Development and validation of a measurement scale to assess nursing students’ readiness for the flipped classroom in Sri Lanka
Article information
Abstract
Purpose
The aim of this study was to develop and validate a scale to measure nursing students’ readiness for the flipped classroom in Sri Lanka.
Methods
A literature review provided the theoretical framework for developing the Nursing Students’ Readiness for Flipped Classroom (NSR-FC) questionnaire. Five content experts evaluated the NSR-FC, and content validity indices (CVI) were calculated. Cross-sectional surveys among 355 undergraduate nursing students from 3 state universities in Sri Lanka were carried out to assess the psychometric properties of the NSR-FC. Principal component analysis (PCA, n=265), internal consistency (using the Cronbach α coefficient, n=265), and confirmatory factor analysis (CFA, n=90) were done to test construct validity and reliability.
Results
Thirty-seven items were included in the NSR-FC for content validation, resulting in an average scale CVI of 0.94. Two items received item level CVI of less than 0.78. The factor structures of the 35 items were explored through PCA with orthogonal factor rotation, culminating in the identification of 5 factors.

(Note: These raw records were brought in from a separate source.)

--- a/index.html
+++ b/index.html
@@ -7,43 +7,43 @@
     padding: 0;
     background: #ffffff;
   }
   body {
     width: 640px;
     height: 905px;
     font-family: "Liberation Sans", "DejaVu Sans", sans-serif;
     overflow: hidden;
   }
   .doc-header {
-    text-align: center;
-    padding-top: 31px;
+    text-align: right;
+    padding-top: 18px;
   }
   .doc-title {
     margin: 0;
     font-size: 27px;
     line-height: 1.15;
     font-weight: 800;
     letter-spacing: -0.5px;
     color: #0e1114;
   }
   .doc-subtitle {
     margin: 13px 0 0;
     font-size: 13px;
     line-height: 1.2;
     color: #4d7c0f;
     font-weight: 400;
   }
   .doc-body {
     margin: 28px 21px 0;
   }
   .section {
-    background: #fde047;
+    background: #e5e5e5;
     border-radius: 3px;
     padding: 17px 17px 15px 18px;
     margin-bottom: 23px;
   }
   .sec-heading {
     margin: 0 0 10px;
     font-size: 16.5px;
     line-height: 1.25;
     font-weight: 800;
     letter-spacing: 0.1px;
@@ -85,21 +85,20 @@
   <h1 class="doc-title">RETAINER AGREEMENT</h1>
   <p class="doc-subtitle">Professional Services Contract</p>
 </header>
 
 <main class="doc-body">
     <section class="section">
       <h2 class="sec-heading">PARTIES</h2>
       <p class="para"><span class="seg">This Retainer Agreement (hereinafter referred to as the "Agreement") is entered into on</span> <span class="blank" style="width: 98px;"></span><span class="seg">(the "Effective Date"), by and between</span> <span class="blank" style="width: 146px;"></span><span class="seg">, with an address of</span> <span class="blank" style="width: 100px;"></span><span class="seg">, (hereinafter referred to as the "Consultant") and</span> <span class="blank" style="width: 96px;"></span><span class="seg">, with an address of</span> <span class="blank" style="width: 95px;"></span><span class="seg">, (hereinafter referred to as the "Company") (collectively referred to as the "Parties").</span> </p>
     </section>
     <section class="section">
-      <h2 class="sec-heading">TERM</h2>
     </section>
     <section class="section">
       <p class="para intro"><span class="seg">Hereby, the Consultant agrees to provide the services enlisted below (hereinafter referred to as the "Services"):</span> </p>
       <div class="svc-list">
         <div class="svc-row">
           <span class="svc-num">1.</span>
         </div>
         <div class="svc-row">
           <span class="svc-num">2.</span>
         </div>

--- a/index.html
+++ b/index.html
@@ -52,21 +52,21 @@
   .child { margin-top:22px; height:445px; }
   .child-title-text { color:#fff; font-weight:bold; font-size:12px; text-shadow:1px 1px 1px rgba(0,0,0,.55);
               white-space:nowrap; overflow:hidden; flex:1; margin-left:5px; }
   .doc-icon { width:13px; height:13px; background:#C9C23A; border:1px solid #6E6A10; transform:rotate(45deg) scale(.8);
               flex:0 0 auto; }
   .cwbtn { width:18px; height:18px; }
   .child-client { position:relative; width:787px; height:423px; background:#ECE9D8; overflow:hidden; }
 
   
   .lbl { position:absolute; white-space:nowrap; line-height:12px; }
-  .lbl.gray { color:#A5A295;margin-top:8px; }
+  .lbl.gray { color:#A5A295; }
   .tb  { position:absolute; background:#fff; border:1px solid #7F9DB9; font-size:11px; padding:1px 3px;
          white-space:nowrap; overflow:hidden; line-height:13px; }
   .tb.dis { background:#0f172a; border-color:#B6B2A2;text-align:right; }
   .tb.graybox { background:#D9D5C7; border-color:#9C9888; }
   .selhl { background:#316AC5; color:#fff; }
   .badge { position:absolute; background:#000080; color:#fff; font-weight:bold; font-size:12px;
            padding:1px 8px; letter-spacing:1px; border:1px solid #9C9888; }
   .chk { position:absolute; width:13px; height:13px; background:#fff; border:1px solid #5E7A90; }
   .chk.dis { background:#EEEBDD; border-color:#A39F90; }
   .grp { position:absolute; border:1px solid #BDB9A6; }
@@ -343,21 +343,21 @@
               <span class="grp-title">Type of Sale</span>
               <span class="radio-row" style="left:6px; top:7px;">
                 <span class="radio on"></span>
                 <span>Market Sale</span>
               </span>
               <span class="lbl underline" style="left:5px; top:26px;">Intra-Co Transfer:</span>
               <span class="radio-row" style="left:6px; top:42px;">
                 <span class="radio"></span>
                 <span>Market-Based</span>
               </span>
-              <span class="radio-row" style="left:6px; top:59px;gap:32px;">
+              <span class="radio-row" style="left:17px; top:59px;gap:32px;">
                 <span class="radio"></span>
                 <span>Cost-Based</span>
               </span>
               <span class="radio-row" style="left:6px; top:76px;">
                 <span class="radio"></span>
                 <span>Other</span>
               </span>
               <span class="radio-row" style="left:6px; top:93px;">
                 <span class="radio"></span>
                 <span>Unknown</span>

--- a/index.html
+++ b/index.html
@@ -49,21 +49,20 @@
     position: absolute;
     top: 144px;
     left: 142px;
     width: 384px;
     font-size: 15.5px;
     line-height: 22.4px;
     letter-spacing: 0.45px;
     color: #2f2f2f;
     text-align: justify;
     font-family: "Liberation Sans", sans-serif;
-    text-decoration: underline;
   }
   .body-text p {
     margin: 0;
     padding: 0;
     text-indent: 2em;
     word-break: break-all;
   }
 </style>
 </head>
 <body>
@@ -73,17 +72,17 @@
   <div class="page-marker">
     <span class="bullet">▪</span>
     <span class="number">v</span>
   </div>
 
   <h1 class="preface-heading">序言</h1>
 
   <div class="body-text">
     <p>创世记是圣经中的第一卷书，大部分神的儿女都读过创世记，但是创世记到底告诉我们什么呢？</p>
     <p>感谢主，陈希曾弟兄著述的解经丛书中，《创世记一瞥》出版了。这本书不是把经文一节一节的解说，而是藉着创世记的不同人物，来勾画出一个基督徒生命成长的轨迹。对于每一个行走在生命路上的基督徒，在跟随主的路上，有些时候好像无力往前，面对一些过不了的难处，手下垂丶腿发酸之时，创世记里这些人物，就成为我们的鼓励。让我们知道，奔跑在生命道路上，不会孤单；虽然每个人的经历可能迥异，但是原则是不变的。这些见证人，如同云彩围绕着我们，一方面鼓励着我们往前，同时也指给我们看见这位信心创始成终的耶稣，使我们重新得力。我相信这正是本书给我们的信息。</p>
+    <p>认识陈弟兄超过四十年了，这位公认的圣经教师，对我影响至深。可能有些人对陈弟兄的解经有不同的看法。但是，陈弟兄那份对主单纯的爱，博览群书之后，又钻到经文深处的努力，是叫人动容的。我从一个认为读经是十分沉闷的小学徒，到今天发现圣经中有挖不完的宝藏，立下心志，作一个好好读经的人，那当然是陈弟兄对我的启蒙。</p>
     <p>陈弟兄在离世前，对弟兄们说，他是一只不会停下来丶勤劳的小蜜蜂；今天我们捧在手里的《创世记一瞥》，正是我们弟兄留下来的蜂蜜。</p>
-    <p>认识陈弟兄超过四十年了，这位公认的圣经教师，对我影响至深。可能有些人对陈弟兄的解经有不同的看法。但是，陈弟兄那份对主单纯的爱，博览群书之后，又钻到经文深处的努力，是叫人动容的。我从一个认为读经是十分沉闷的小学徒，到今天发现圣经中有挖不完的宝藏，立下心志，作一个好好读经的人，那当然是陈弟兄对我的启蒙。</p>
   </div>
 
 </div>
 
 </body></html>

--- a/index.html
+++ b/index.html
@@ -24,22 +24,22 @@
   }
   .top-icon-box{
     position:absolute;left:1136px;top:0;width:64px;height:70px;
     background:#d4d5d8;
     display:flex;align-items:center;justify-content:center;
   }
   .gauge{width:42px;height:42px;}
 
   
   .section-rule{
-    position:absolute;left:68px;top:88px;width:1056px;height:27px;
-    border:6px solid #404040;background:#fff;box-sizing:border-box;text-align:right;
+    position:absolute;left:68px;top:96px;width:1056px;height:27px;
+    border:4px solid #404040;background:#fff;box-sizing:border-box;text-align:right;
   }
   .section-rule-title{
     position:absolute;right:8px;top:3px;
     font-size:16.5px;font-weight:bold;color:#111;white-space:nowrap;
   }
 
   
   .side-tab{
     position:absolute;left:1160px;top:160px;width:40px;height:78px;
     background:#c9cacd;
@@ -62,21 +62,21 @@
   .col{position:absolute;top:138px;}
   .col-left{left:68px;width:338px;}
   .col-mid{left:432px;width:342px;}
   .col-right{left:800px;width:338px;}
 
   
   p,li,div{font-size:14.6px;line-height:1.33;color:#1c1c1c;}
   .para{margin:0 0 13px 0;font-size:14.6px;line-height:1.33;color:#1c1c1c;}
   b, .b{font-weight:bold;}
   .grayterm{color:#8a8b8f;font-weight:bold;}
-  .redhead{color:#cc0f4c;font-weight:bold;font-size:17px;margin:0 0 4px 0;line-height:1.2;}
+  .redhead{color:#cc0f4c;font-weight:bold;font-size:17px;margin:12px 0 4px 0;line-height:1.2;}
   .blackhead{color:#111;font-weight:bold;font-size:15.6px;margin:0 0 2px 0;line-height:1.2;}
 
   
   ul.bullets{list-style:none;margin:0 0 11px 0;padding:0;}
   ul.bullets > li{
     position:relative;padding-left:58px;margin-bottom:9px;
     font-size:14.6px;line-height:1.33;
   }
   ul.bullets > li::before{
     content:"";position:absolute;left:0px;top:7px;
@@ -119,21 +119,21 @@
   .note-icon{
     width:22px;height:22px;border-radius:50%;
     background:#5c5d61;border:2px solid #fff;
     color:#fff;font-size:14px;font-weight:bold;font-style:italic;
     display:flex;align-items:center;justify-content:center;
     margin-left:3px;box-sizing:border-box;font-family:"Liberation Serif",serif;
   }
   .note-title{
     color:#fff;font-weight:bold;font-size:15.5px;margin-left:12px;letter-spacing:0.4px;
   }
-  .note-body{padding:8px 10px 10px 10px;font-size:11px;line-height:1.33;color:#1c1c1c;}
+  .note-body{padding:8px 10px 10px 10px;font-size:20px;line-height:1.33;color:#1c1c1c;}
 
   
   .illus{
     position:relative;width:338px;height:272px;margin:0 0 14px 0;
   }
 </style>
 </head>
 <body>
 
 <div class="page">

These factors were classified as technological readiness, environmental readiness, personal readiness, pedagogical readiness, and interpersonal readiness. The NSR-FC also showed an overall acceptable level of internal consistency (Cronbach α=0.9). CFA verified a 4-factor model (excluding the interpersonal readiness factor) and 20 items that achieved acceptable fit (standardized root mean square residual=0.08, root mean square error of approximation=0.08, comparative fit index=0.87, and χ2/degrees of freedom=1.57).
Conclusion
The NSR-FC, as a 4-factor model, is an acceptable measurement scale for assessing nursing students’ readiness for the flipped classroom in terms of its construct validity and reliability.
Introduction
Background/rationale
Contemporary nursing education aims to prioritize student-centred learning, which is perceived as high-order, flexible, and individualized [1]. Recent advances in technology have accelerated educational innovations such as blended learning by providing easy access to information [2,3]. Blended learning is a novel student-centred pedagogical approach that includes technology-mediated online and face-to-face (F2F) learning [2]. The flipped classroom (FC) is one of several modern blended learning strategies [3]. In FC, teachers use technology to share pre-class learning material to activate low-order learning, and students study the material before attending the F2F classroom. Teachers design the F2F classroom as an interactive educational environment by using student-centred teaching strategies that allow the students to apply or evaluate the learnt concepts [1,2].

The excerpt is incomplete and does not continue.